Step 2 is to design is - take the idea much further. Draw out the UI (how does it look?), make data & process models (what are the data/information and processes which happen on each function?)
Step 3 is to decide on an architecture. Is it a web app with a database? It is an executable on your computer? It is a mobile app for your phone? Choose the appropriate programming language(s), tools, and Development environments.
Step 4 is to build your app and test it.
Step 5 is to deploy, and use.
Step 6 is welcome to a lifetime of maintenance and bug fixes.

Choose next app and repeat.

Now how you choose what to build... that's up to you!
 
Pick up a book on the language you know. Many will have examples for things to do. Beyond that, if you have something in mind, just start looking at what functions to call to do it.

I remember early in college I wrote a media player because...well, I could. I had to look into how I wanted to play the songs - access the sound device and decode my stuff using an existing library? Or use the media functions built into Windows to play a song. How did I want to store the contents of my library? In an XML file I read at program start? Or maybe a database that's lightweight like SQLite. Etc.

Just do something small.
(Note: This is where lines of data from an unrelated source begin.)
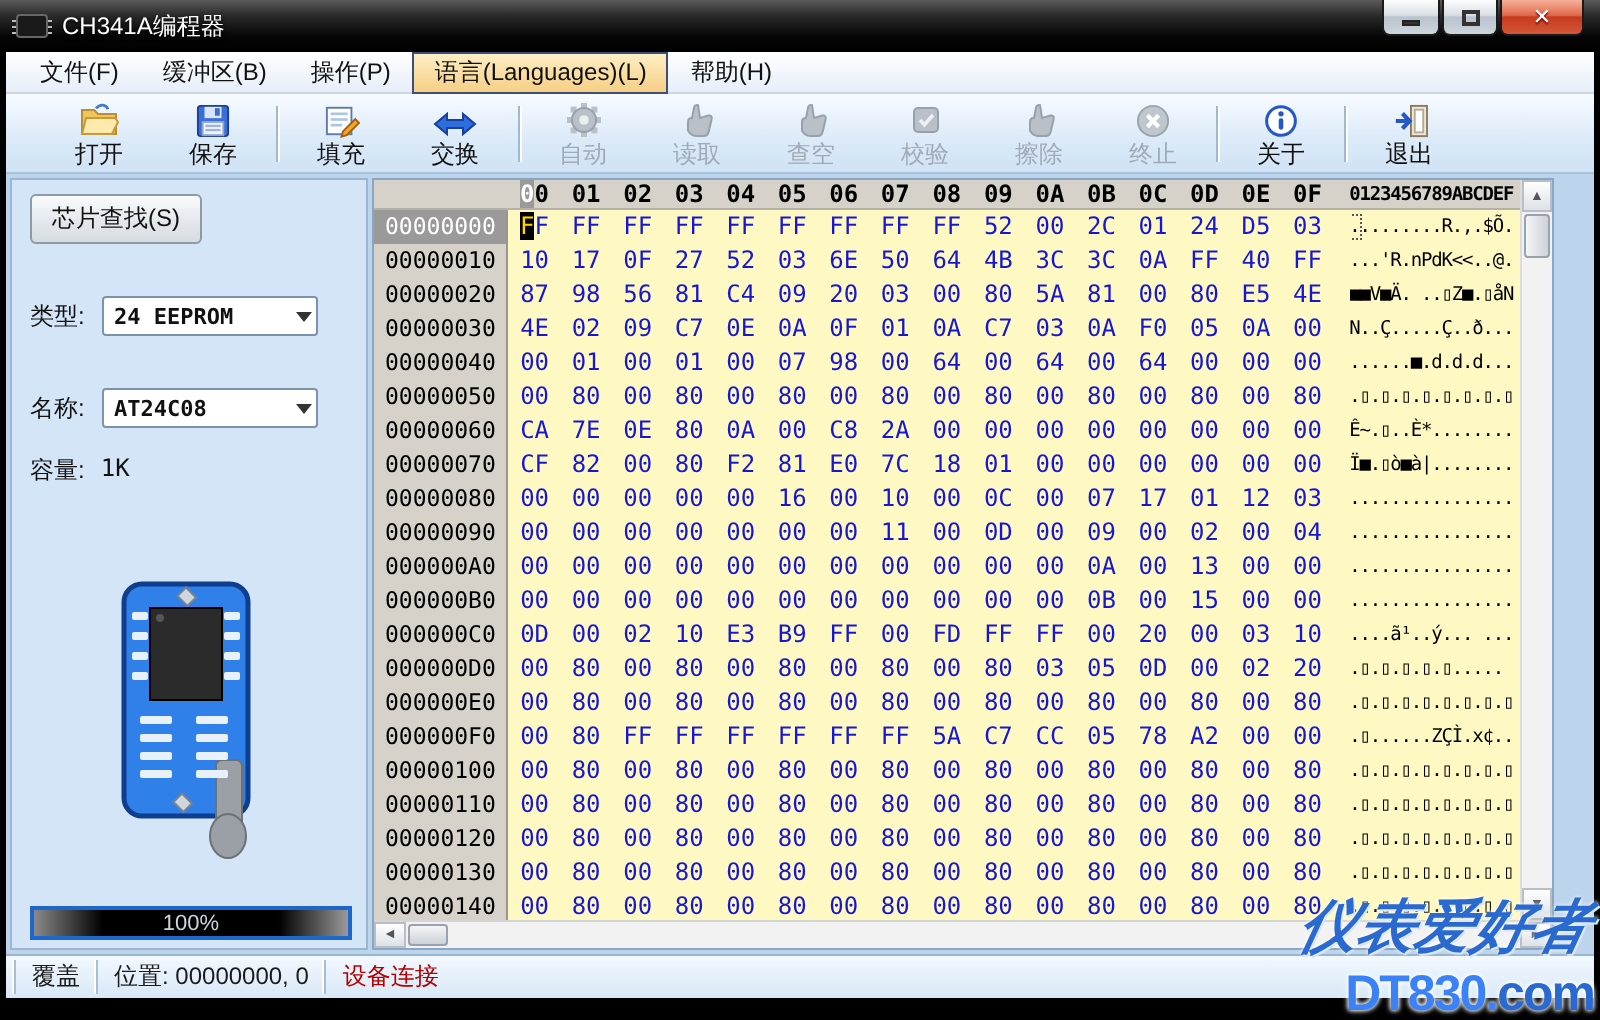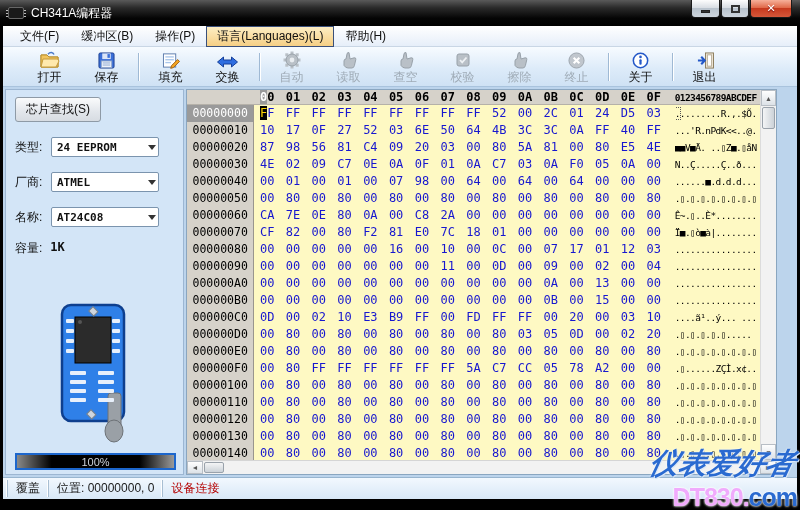--- a/index.html
+++ b/index.html
@@ -41,27 +41,27 @@
   .tsep{width:1px;height:28px;background:#9fb9d4;box-shadow:1px 0 0 #fff;margin:0 3px;}
 
   
   .main{display:flex;height:390px;background:#bcd4ec;}
 
   
   .sidebar{width:179px;margin:2px;background:#d3e5f7;border:1px solid #9cb6d2;
     display:flex;flex-direction:column;padding:7px 7px 4px 9px;justify-content:flex-end;}
   .chipsearch{align-self:flex-start;font-size:12px;color:#111;padding:3px 10px;border:1px solid #8e9aa6;
     border-radius:3px;background:linear-gradient(#fafbfc,#e2e6eb 60%,#d7dce2);}
-  .field{display:flex;align-items:center;margin-top:15px;font-size:12px;color:#111;}
+  .field{display:flex;align-items:center;margin-top:26px;font-size:12px;color:#111;}
   .field .flabel{width:36px;}
   .selectbox{width:108px;height:20px;background:#fff;border:1px solid #7b94ae;border-radius:2px;
     display:flex;align-items:center;padding:0 2px 0 5px;font-family:"DejaVu Sans Mono",monospace;font-size:11px;font-weight:bold;}
   .selectbox .dd-arrow{margin-left:auto;width:0;height:0;border:4px solid transparent;border-top:5px solid #333;margin-top:5px;}
   .caprow{display:flex;margin-top:13px;font-size:12px;color:#111;}
-  .caprow .capval{font-family:"DejaVu Sans Mono",monospace;font-weight:bold;margin-left:8px;}
+  .caprow .capval{font-family:"DejaVu Sans Mono",monospace;font-weight:normal;margin-left:8px;}
   .chipimg{margin-top:44px;display:flex;justify-content:center;}
   .progress{margin-top:auto;height:17px;border:2px solid #1c66cc;
     background:linear-gradient(90deg,#8a8a8a,#000 22%,#000 78%,#9a9a9a);
     color:#ccd2d9;font-size:11px;display:flex;align-items:center;justify-content:center;}
 
   
   .hexwrap{flex:1;margin:2px 20px 2px 0;background:#fef9c3;border:1px solid #8aa6c0;
     display:flex;flex-direction:column;overflow:hidden;position:relative;}
   .hexmain{flex:1;display:flex;overflow:hidden;}
   .hexgrid{flex:1;overflow:hidden;}
@@ -97,21 +97,21 @@
   .seg-left{flex:1;border-left:none;box-shadow:none;padding-left:4px;}
   .seg-device{color:#b40000;min-width:96px;}
 
   
   .wm1{position:absolute;right:5px;bottom:26px;z-index:60;pointer-events:none;
     font-family:"DejaVu Serif",serif;font-style:italic;font-weight:bold;font-size:29px;
     color:#2a6ad0;transform:skewX(-12deg);text-shadow:0 0 2px #fff,1px 1px 0 #cfe0f5;}
   .wm2{position:absolute;right:3px;bottom:-2px;z-index:60;pointer-events:none;
     font-weight:bold;font-size:25px;letter-spacing:-1px;
     text-shadow:0 0 2px #fff,0 0 3px #fff;}
-  .wm2 .red{color:#f0abfc;}
+  .wm2 .red{color:#3b82f6;}
   .wm2 .blue{color:#2a6ad0;}
 </style>
 </head>
 <body>
 
 <div class="window">
 
   <div class="titlebar">
     <span class="app-icon"></span>
     <span class="title-text">CH341A编程器</span>
@@ -271,27 +271,20 @@
 
     <div class="main">
 
       <div class="sidebar">
         <button class="chipsearch">芯片查找(S)</button>
         <div id="sidebar-fields">
             <div class="field">
               <span class="flabel">类型:</span>
               <div class="selectbox">
                 <span class="selval">24 EEPROM</span>
-                <span class="dd-arrow"></span>
-              </div>
-            </div>
-            <div class="field">
-              <span class="flabel">厂商:</span>
-              <div class="selectbox">
-                <span class="selval">ATMEL</span>
                 <span class="dd-arrow"></span>
               </div>
             </div>
             <div class="field">
               <span class="flabel">名称:</span>
               <div class="selectbox">
                 <span class="selval">AT24C08</span>
                 <span class="dd-arrow"></span>
               </div>
             </div>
Then expand it. And expand it again, and again and....
 
Get the source code for something you want and try to compile it. Get a linux virtual machine to practice on. I first started getting into it learning assembly code trying to compile a custom version of MAME that ran better on my computer. It compiles with GCC and doesn't have many dependencies, plus the end result is really fun (arcade game emulator). Usually it doesn't compile right away, you need to get your environment and paths right, which will force you to read and learn a lot.